__Work to be completed__.
Copy exactly the line containing "- D. Kuzmanov" and all lines after it, through the last line of the material below; omit everything before it.

__Input__.

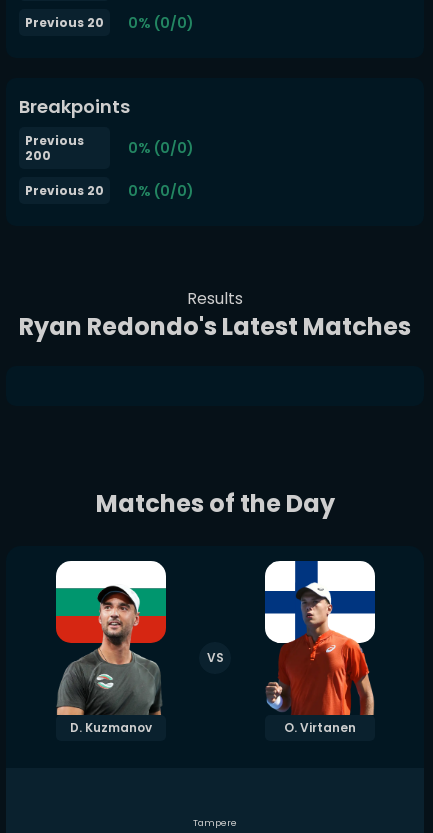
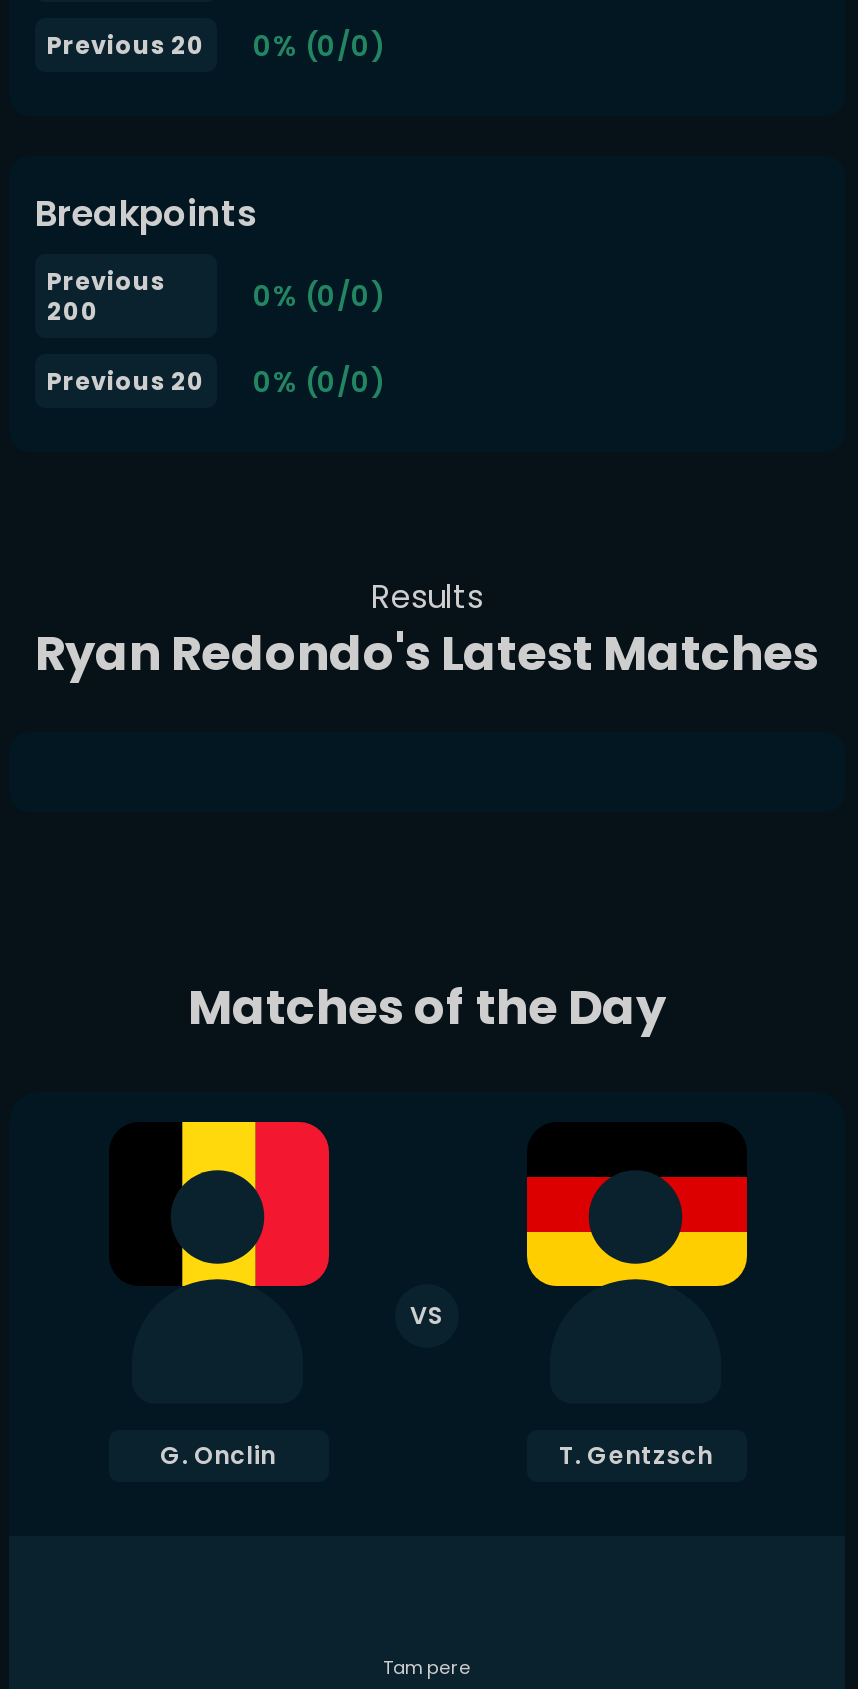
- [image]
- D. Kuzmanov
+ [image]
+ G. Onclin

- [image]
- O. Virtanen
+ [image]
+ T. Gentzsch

__Result__.
- D. Kuzmanov
+ [image]
+ G. Onclin

- [image]
- O. Virtanen
+ [image]
+ T. Gentzsch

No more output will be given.